Pursuant to Section 19(b)(1) of the Securities Exchange Act of 1934 (“Act”), notice is hereby given that on April 6, 2000, The Options Clearing Corporation (“OCC”) filed with the Securities and Exchange Commission (“Commission”) the proposed rule change as described in Items I, II, and III below, which have been prepared primarily by OCC. The Commission is publishing this notice to solicit comments from interested persons on the proposed rule change.

I. Self-Regulatory Organization's Statement of the Terms of Substance of the Proposed Rule Change

The proposed rule change eliminates a requirement in OCC's By-Laws that requires clearing members to designate a specific individual (a “designee”) as eligible for service as a member director or a member of the nominating committee. Instead, the amended By-Laws will provide that a member director or a member of the nominating committee must be a “representative” of a clearing member.

II. Self-Regulatory Organization's Statement of the Purpose of, and Statutory Basis for, the Proposed Rule Change

In its filing with the Commission, OCC included statements concerning the purpose of and basis for the proposed rule change and discussed any comments it received on the proposed rule change. The text of these statements may be examined at the places specified in Item IV below. OCC has prepared summaries, set forth in sections (A), (B), and (C) below, of the most significant aspects of such statements.

The Commission has modified the text of the summaries prepared by OCC.

(A) Self-Regulatory Organization's Statement of the Purpose of, and Statutory Basis for, the Proposed Rule Change

The purpose of the proposed rule change is to eliminate an OCC By-Law requirement that clearing members must designate a specific individual (a “designee”) to be eligible for service as a member director or a member of the nominating committee. Instead, OCC believes that it would be more administratively efficient to require that a member director or a member of the nominating committee must be a “representative” of a clearing member. A “representative” is defined as a director, senior officer, principal or general partner of a clearing member. The term “designee” is being deleted from Article I, Section 1 of OCC's by-laws and conforming changes are being made to Section 2, 4, and 5 of Article II of OCC's By-Laws.
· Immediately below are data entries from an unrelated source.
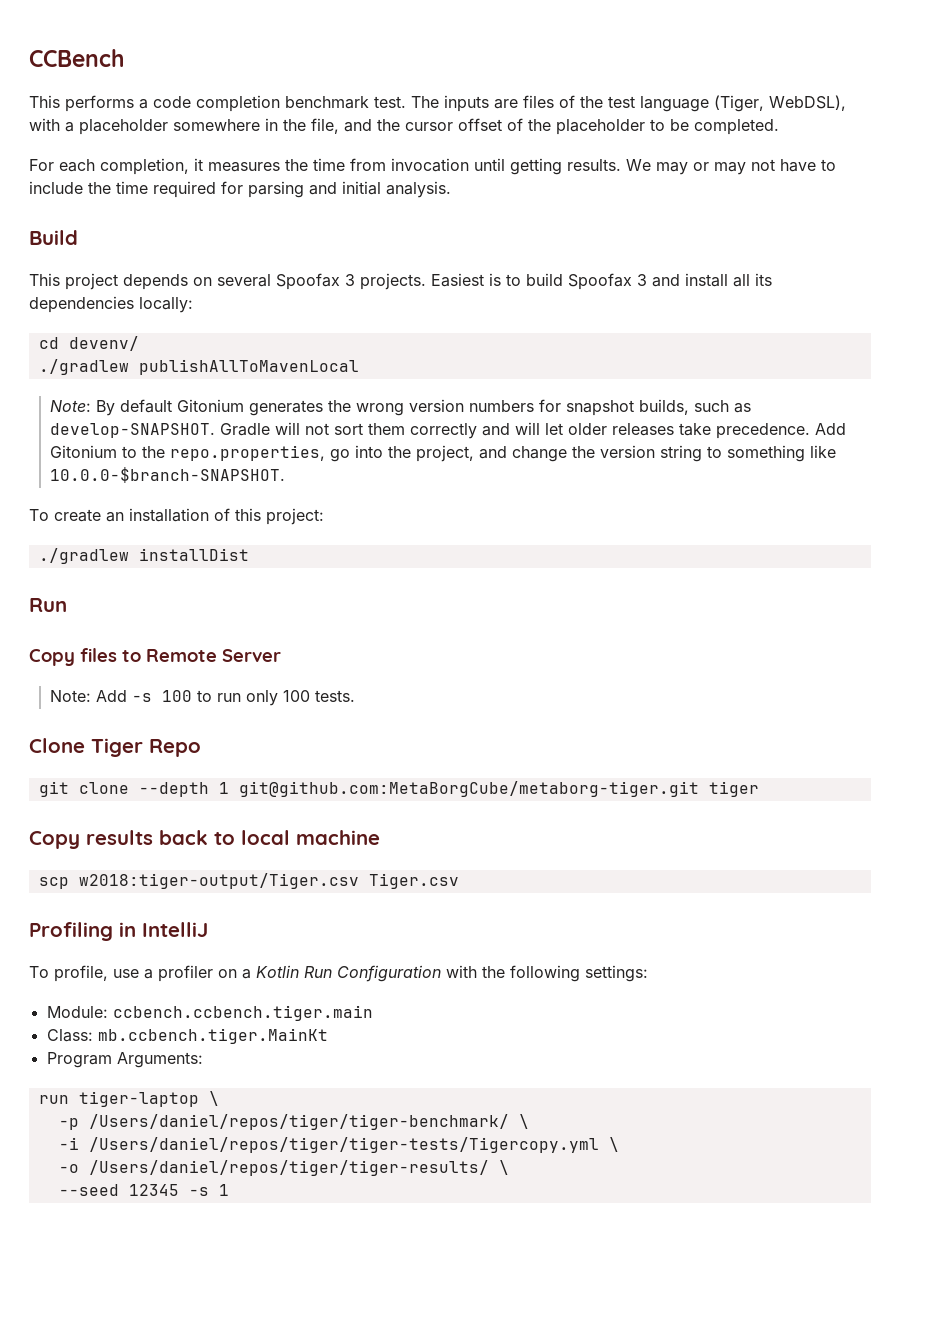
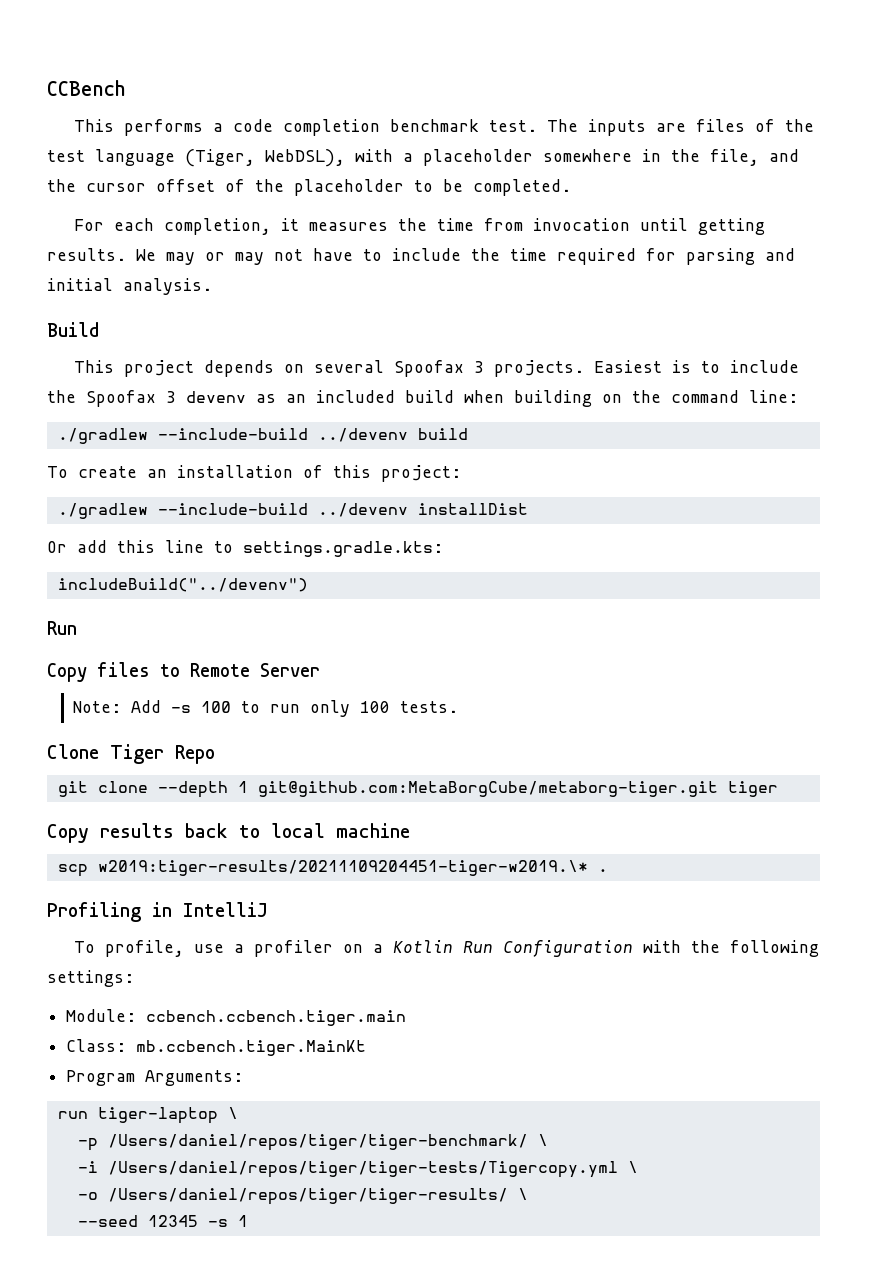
- Easiest is to build Spoofax 3 and install all its dependencies locally:
- cd devenv/
- ./gradlew publishAllToMavenLocal
- Note: By default Gitonium generates the wrong version numbers for snapshot builds, such as develop-SNAPSHOT. Gradle will not sort them correctly and will let older releases take precedence. Add Gitonium to the repo.properties, go into the project, and change the version string to something like 10.0.0-$branch-SNAPSHOT.
+ Easiest is to include the Spoofax 3 devenv as an included build when building on the command line:
+ ./gradlew --include-build ../devenv build
- ./gradlew installDist
+ ./gradlew --include-build ../devenv installDist
+ Or add this line to settings.gradle.kts:
+ includeBuild("../devenv")
- scp w2018:tiger-output/Tiger.csv Tiger.csv
+ scp w2019:tiger-results/20211109204451-tiger-w2019.\* .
In addition, the term “elected members” as used with respect to the nominating committee is being deleted since all nominating committee members are elected. The term “members” is being used instead. This change is being made to Section 4, 5, and 12 of Article III and Section 3 of Article VII and to Sections 1, 2, and 3 of the Stockholders Agreement.

OCC also proposed to make other additional technical and non-substantive changes. Section 4 of Article III is being amended to provide that the terms of Class I of the nominating committee expire in odd numbered years and that the terms of Class II expire in even number years. Section 5 of Article III is also being amended to provide that OCC may transmit rather than mail the list of nominees to clearing members to accommodate other means of distribution.

OCC believes that the proposed rule change is consistent with Section 17 a of the Act because the rule change eliminates administrative inefficiencies with no adverse impact to clearing member representation on OCC's Board of Directors.

(B) Self-Regulatory Organization's Statement on Burden on Competition

OCC does not believe that the proposed rule change will impact or impose a burden on competition.

(C) Self-Regulatory Organization's Statement on Comments on the Proposed Rule Change Received From Members, Participants or Others

Written comments were not and are not intended to be solicited with respect to the proposed rule change and none have been received.

III. Date of Effectiveness of the Proposed Rule Change and Timing for Commission Action

The foregoing rule change has become effective pursuant to Section 19(b)(3)(A)(iv) of the Act and pursuant to Rule 19b-4(f)(4) promulgated thereunder because the proposal effects a change in an existing service of an OCC service that does not adversely affect the safeguarding of securities or funds in OCC's custody or control and does not significantly affect the respective rights or obligations of OCC or persons using the service. At any time within sixty days of the filing of such proposed rule change, the Commission may summarily abrogate such rule change if it appears to the Commission that such action is necessary or appropriate in the public interest, for the protection of investors, or otherwise in furtherance of the purposes of the Act.

17 CFR 240.19b-4(f)(4).

IV. Solicitation of Comments

Interested persons are invited to submit written data, views, and arguments concerning the foregoing, including whether the proposed rule change is consistent with the Act. Persons making written submissions should file six copies thereof with the Secretary, Securities and Exchange Commission, 450 Fifth Street, NW, Washington, DC 20549-0609. Copies of the submission, all subsequent amendments, all written statements with respect to the proposed rule change that are filed with the Commission, and all written communications relating to the proposed rule change between the Commission and any person, other than those that may be withheld from the public in accordance with the provisions of 5 U.S.C. 552, will be available for inspection and copying in the Commission's Public Reference Section, 450 Fifth Street, NW, Washington, DC 20549. Copies of such filing also will be available for inspection and copying at the principal office of OCC. All submissions should refer to File No. SR-OCC-00-03 and should be submitted by July 5, 2000.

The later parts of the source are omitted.